The most widely used resident care technologies in the senior living industry, according to the recent ASHA Senior Living Technology Report, are emergency response systems and electronic medication administration records. These technologies were in use by 97 and 84 percent, respectively, of surveyed communities. Electronic medication administration records had the highest rating of benefit of technology, while emergency response systems was rated only slightly lower.
For the 2017 report, respondents were surveyed about the types of technologies in use at their community, and provided ratings for the ease of use, success, benefit, worth the effort to learn, and willingness to recommend, of each technology. Some interesting takeaways from the resident care and resident use technologies are described below.
Wander prevention is currently in use by about half of communities, but was among the highest rated technologies for ease of use, success, benefit, and worth the effort to learn. Tele-health technologies are only in use by 3 percent of communities, but were highly recommended by every community that uses it. Other technologies, which included electronic health records, lifts, fall detection, and digital point of care tablets, are used by less than half of communities, and for the most part had middling ratings.

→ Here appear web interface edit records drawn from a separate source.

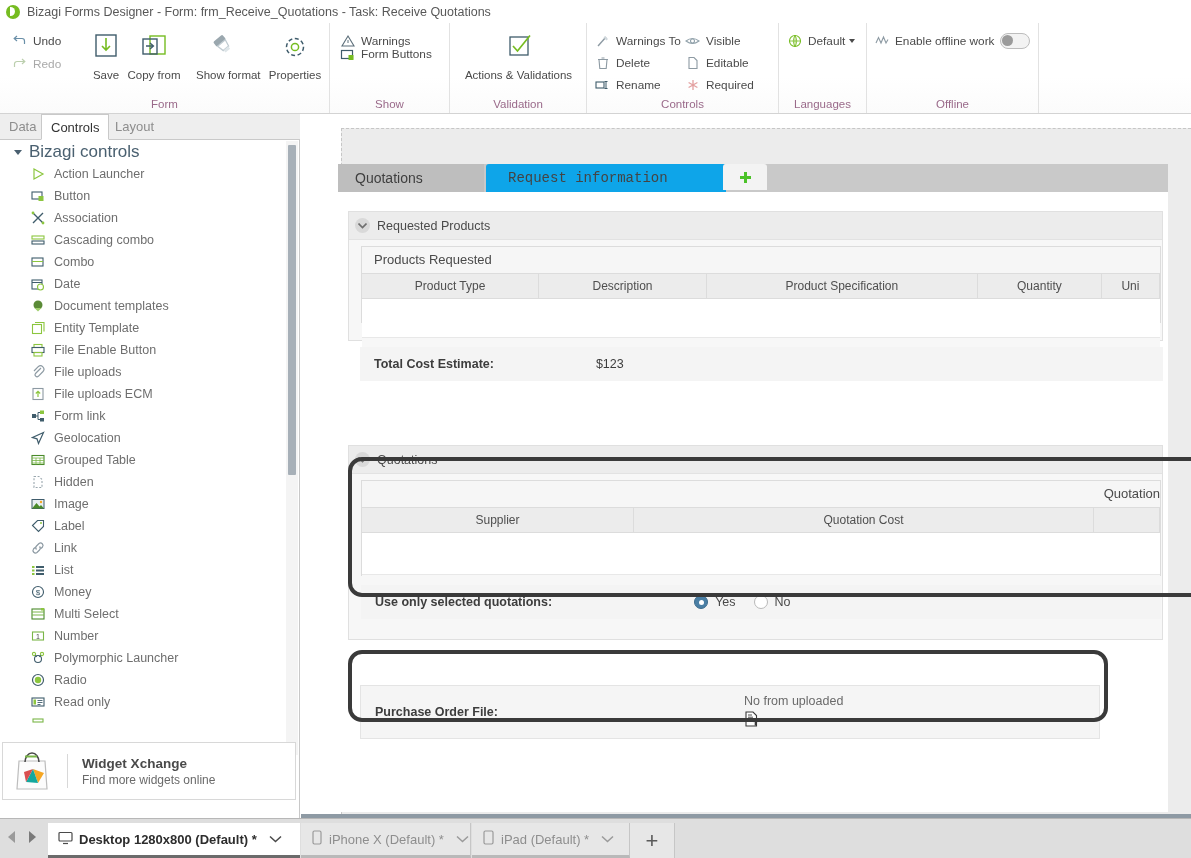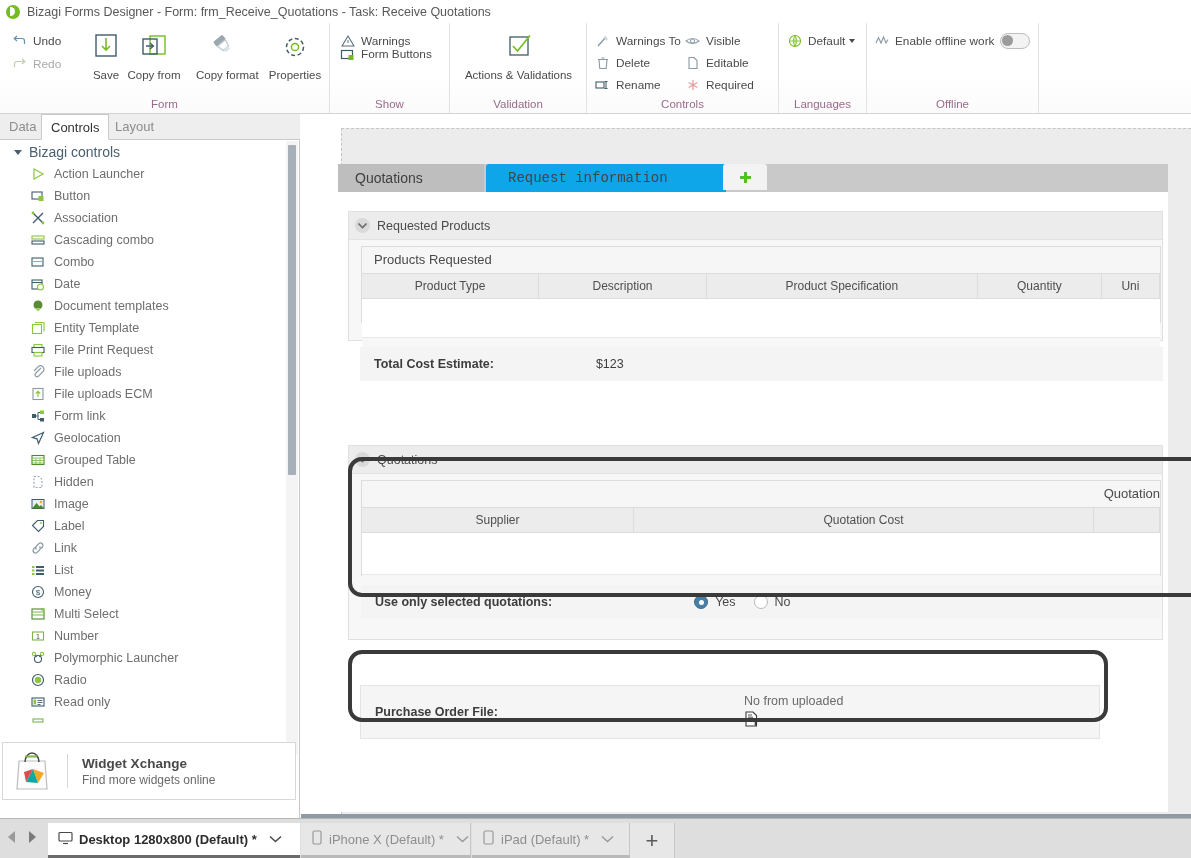--- a/index.html
+++ b/index.html
@@ -266,7 +266,7 @@
             </g>
           </svg>
       </span>
-      <span class="blabel">Copy format</span>
+      <span class="blabel">Show format</span>
     </div>
 
     <div class="bigbtn" style="left:267px;">

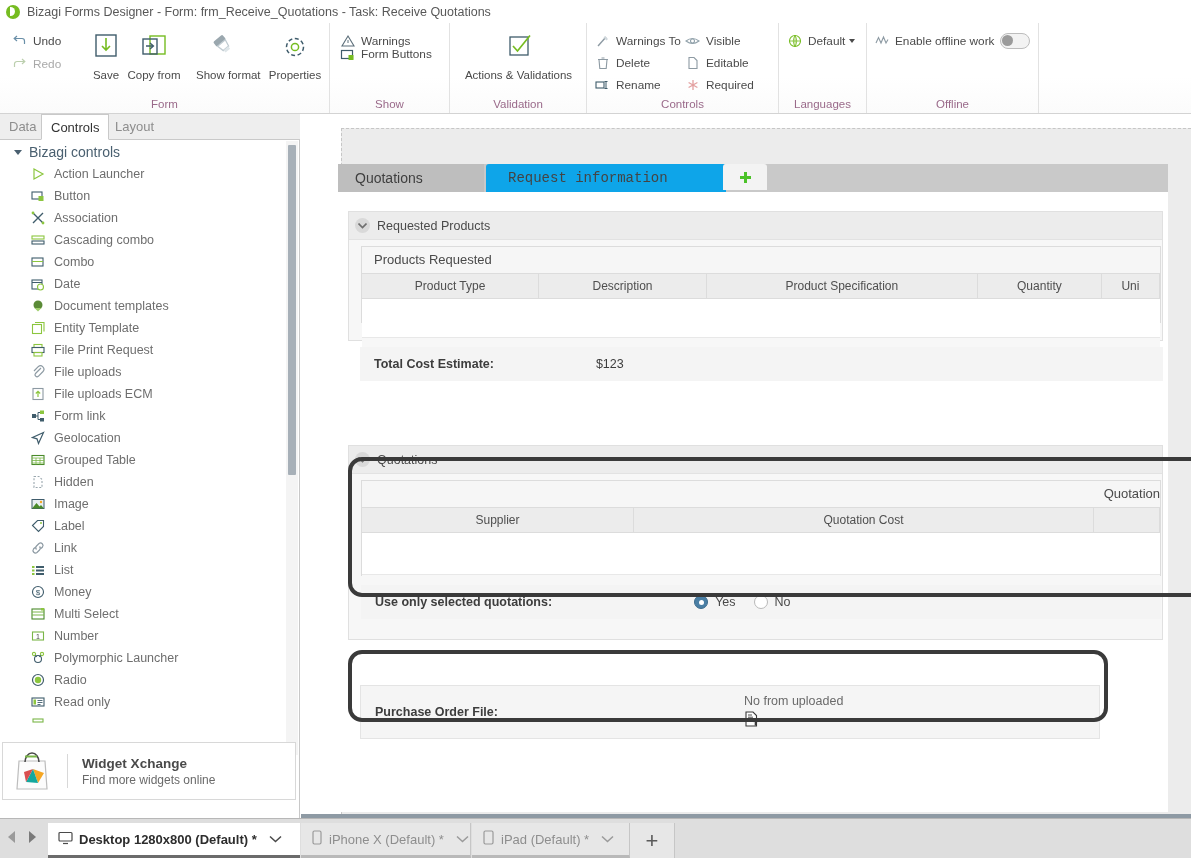--- a/index.html
+++ b/index.html
@@ -82,7 +82,7 @@
   }
   .grouphdr{
     display:flex;align-items:center;height:22px;padding-left:14px;gap:7px;
-    font-size:14px;color:#4a6070;
+    font-size:17px;color:#4a6070;
   }
   .grouphdr .caret{
     width:0;height:0;border-left:4.5px solid transparent;border-right:4.5px solid transparent;

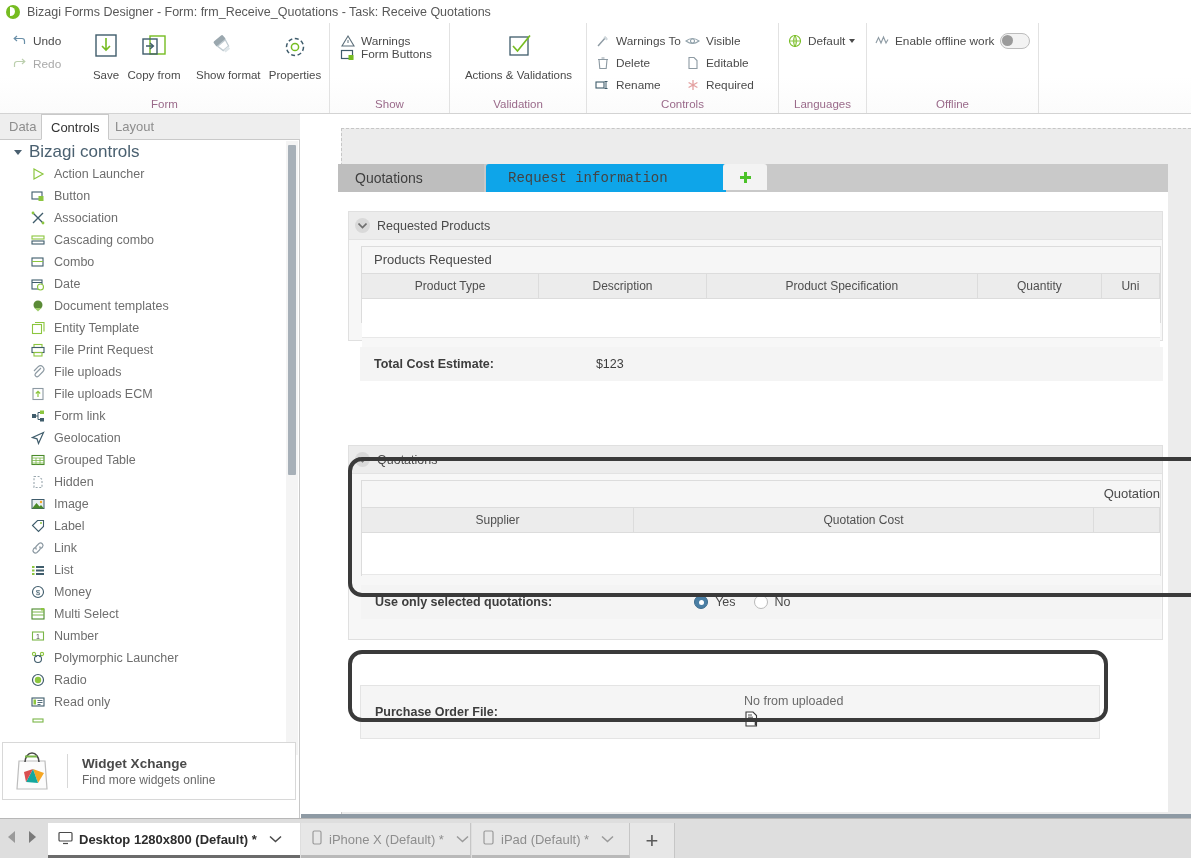--- a/index.html
+++ b/index.html
@@ -503,7 +503,7 @@
             <rect x="3" y="9.5" width="8" height="3.5" fill="none" stroke="#8cc63f" stroke-width="1.1"></rect>
           </svg>
         </span>
-      <span class="clabel">File Print Request</span>
+      <span class="clabel">File Enable Button</span>
     </div>
     <div class="citem">
       <span class="cicon">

Community calendar/newsletter software was the most widely used technology by residents, and is one of the most highly rated technologies for success, benefit, worth the effort to learn, and willingness to recommend. By comparison, brain fitness technology is used by residents in less than half of surveyed communities, but had among the highest ratings for ease of use, success, and worth the effort to learn.
Electronic gaming systems, while used by residents in over 80 percent of communities, was among the lowest rated technology in benefit, worth the effort to learn, and willingness to recommend. Other notable technologies included social media, Internet-based TV services, and e-learning. These technologies are used by residents in about half of surveyed communities, and in general were not rated particularly high or low in most categories.